I can’t recall which one I discovered first – the book (by Kazuo Ishiguro) or the film (Merchant/Ivory). But it doesn’t really matter because they’re equally good. Like ‘Brief Encounter’, this is a story about ordinary people – a butler and a housekeeper, and there’s a very British tension that hums just below the surface. It’s almost unbearable to watch/read the scene where Miss Kenton tries to prise Mr Stevens’ book from him, only to discover that it is merely a ‘silly romance’. As an onlooker, your heart aches for the two of them and their lost opportunities.


3. Wuthering Heights - Cathy and Heathcliff

There just had to be a novel by one of the Brontë sisters in this list – they could write unfulfilled passion better than anyone (which reminds me that I should have included Charlotte’s ‘Villette’ in my blog about unrequited love).
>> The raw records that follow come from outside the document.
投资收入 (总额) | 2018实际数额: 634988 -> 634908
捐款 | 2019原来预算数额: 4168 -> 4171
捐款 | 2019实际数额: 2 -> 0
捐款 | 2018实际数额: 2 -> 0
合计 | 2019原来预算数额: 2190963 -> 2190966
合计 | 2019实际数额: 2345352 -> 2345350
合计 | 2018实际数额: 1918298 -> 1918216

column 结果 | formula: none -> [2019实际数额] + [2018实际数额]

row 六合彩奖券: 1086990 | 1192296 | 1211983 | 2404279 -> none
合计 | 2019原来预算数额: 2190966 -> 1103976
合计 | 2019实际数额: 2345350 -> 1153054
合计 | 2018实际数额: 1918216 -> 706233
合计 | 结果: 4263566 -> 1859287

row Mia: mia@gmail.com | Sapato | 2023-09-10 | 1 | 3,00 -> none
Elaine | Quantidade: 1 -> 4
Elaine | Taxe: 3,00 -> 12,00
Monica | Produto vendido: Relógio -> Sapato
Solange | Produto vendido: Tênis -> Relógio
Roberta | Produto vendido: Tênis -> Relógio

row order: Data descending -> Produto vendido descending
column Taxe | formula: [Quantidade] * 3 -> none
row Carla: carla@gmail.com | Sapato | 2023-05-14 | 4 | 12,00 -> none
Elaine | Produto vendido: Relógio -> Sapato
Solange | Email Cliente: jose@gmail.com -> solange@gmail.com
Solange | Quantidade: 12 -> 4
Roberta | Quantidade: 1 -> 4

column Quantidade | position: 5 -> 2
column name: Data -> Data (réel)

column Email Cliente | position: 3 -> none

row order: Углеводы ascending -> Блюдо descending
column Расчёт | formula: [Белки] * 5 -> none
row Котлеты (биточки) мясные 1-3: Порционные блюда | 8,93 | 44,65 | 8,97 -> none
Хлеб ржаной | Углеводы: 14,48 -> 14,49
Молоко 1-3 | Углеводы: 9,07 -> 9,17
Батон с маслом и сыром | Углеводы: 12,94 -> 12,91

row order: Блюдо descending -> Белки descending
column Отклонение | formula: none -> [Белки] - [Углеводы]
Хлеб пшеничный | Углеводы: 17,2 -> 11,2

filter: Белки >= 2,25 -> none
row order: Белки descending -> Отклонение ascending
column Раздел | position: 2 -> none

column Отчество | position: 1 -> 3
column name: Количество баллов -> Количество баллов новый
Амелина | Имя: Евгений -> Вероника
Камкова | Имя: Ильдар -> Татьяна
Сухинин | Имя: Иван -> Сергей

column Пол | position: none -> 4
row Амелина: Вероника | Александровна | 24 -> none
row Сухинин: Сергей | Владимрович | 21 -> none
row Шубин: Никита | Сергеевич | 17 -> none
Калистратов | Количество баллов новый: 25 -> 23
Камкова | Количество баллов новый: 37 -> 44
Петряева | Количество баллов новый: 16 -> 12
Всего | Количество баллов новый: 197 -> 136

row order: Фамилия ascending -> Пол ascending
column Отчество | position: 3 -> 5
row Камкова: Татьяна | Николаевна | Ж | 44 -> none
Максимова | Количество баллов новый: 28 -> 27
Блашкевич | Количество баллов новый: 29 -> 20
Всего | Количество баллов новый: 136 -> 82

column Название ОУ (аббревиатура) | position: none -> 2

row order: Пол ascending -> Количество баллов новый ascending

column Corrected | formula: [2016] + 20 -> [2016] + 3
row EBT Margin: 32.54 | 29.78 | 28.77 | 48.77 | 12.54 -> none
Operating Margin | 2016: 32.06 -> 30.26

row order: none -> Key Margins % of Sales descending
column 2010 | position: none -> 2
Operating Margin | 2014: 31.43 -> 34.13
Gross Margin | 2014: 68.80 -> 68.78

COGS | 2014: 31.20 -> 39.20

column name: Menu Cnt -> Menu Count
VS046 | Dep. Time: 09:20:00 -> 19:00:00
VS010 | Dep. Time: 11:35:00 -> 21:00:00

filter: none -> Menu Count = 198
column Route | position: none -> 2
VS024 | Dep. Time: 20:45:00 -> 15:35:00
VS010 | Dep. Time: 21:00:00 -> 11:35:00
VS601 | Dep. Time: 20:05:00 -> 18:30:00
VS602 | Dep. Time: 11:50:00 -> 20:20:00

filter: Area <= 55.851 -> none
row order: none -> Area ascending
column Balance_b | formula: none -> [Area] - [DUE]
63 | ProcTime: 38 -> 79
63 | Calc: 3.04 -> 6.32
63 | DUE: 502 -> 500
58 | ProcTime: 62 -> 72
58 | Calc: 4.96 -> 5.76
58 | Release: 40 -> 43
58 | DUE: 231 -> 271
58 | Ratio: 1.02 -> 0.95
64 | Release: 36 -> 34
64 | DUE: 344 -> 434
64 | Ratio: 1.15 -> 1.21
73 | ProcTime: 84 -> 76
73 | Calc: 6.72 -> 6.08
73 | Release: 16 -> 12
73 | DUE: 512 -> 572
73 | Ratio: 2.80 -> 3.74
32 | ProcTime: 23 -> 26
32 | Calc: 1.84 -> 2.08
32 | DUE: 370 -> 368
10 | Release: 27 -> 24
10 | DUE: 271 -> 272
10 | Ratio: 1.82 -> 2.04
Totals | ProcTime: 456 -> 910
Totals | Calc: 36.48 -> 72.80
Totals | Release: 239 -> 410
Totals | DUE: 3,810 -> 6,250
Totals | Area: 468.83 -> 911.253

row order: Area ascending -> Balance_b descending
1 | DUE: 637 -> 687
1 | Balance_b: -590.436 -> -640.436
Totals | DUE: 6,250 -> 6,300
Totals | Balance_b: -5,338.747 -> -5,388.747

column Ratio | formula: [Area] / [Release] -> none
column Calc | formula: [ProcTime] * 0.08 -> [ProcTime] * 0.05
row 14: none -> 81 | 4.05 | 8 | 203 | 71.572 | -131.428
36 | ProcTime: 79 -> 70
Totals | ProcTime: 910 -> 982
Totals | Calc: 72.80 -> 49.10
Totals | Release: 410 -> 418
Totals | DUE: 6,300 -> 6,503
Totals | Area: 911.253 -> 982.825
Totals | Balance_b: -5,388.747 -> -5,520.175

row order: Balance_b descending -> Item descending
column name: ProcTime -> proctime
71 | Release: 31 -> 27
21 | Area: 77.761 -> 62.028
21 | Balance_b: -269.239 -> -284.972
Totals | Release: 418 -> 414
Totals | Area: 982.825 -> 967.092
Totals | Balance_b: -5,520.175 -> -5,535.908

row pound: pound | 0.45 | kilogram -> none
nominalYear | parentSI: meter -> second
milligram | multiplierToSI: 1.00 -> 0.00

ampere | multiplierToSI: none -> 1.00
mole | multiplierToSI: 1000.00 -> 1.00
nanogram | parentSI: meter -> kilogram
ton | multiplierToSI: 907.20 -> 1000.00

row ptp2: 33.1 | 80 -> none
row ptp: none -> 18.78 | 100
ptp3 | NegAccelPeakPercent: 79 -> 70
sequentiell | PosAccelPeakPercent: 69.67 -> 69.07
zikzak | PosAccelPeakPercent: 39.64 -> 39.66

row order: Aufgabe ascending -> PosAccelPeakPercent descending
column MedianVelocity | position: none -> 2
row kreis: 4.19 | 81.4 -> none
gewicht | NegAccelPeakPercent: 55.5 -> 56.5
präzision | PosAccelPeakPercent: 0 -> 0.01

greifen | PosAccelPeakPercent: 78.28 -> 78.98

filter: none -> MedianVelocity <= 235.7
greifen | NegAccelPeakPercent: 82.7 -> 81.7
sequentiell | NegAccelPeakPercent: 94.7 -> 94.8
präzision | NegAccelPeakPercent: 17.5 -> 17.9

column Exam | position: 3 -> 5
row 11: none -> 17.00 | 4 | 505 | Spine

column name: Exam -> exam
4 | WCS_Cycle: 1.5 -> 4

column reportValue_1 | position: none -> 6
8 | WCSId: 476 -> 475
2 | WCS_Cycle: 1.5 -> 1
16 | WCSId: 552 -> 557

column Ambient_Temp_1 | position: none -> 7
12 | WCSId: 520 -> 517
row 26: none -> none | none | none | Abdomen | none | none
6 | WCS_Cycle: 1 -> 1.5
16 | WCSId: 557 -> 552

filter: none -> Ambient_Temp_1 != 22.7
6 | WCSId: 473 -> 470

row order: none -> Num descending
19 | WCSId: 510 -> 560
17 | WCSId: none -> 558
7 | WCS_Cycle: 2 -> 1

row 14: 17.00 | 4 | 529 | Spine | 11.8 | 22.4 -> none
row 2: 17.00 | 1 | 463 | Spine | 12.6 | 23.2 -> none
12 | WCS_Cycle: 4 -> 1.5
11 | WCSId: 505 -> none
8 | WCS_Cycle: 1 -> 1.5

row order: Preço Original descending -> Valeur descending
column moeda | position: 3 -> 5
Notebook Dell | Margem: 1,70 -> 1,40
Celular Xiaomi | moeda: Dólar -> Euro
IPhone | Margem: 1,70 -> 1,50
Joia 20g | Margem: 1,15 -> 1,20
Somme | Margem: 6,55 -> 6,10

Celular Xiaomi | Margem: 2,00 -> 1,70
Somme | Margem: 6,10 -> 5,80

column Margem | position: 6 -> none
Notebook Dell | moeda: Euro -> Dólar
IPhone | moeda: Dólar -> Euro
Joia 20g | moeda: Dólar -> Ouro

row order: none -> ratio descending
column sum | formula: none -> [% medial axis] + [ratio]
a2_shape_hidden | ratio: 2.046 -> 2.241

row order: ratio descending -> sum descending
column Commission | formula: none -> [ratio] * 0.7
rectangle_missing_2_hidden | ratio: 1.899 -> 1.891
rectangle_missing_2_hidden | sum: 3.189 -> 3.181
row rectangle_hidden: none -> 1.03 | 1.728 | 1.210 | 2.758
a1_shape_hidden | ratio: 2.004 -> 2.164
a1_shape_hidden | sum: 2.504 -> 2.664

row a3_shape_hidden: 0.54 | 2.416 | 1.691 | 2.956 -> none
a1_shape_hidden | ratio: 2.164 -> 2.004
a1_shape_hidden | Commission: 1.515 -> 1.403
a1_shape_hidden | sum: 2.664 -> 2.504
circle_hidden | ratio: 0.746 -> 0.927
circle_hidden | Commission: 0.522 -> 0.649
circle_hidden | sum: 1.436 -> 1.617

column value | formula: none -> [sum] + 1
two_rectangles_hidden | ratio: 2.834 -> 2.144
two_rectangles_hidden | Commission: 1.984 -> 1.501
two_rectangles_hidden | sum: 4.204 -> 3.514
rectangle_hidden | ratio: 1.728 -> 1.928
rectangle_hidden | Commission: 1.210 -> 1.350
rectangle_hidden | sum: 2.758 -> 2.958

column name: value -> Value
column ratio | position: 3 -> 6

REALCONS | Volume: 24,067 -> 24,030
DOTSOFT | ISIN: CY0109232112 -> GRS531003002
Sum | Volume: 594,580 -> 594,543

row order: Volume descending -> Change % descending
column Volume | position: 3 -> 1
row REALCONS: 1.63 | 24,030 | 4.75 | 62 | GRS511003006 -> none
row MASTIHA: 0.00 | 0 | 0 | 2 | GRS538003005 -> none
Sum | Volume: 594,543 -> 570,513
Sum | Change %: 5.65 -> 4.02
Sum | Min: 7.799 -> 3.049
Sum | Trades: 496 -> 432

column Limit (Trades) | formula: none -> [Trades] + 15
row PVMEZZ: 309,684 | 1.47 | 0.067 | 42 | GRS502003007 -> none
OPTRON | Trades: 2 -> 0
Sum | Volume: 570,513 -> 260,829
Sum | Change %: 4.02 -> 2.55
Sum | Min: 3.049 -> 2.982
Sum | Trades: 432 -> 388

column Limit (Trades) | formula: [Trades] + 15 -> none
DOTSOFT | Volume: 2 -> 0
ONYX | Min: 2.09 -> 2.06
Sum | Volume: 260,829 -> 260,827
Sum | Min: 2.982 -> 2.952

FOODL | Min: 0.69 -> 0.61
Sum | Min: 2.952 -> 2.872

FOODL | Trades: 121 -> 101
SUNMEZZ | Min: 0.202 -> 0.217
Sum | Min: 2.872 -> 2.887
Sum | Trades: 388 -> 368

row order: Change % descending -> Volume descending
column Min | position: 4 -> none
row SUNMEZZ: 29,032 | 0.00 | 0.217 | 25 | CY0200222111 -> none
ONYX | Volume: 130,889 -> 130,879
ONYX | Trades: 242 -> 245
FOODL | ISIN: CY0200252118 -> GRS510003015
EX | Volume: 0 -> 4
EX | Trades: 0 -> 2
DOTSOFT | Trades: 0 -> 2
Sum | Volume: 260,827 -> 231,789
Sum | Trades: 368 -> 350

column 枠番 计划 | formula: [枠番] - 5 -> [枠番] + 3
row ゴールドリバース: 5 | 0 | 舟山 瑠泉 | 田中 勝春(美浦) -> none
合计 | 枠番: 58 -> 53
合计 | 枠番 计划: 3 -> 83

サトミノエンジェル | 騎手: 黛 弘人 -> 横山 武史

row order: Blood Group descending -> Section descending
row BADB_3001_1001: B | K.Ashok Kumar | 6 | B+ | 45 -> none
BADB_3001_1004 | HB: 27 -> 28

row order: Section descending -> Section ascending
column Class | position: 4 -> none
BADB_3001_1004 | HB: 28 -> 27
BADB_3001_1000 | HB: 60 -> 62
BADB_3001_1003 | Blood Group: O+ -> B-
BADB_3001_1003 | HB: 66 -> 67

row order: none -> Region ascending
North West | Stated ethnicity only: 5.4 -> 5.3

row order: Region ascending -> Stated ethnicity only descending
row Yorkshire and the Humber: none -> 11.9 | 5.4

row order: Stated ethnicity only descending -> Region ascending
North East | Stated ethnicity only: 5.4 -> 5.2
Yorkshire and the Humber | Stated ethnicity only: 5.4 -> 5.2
In ‘Wuthering Heights’ Emily Brontë created a highly original tale seething with emotions – love, jealousy, anger, vengeance. The plot is as vast and wild as the moors where the story is set. Cathy and Heathcliff never do consummate their love but it rumbles through the book like a brewing storm about to wreak havoc on the characters.

 4. Now, Voyager - Charlotte and Jerry

This is the only American story in my list. I must confess that I haven't read the original novel by Olive Higgins Prouty** but I’ve seen the 1942 film several times. It’s worth viewing, if only for the final scene which is heavy with sub-text (you can see a clip on YouTube). Although many aspects of the movie are dated, and the chain-smoking Bette Davis is wont to overact (something Celia Johnson would never do), there’s a certain nobility in the choices made by Charlotte (Davis) and Jerry (Paul Henreid). I’ve referenced this film several times in ‘A Place of Her Own’. By the way, the title comes from Walt Whitman’s poem.

* If I recall correctly, this was consummated in the final season.

** For all you movie buffs out there, Olive Higgins Prouty also wrote the bestselling  ‘Stella Dallas’ which became a hit film with Barbara Stanwyck in the leading role.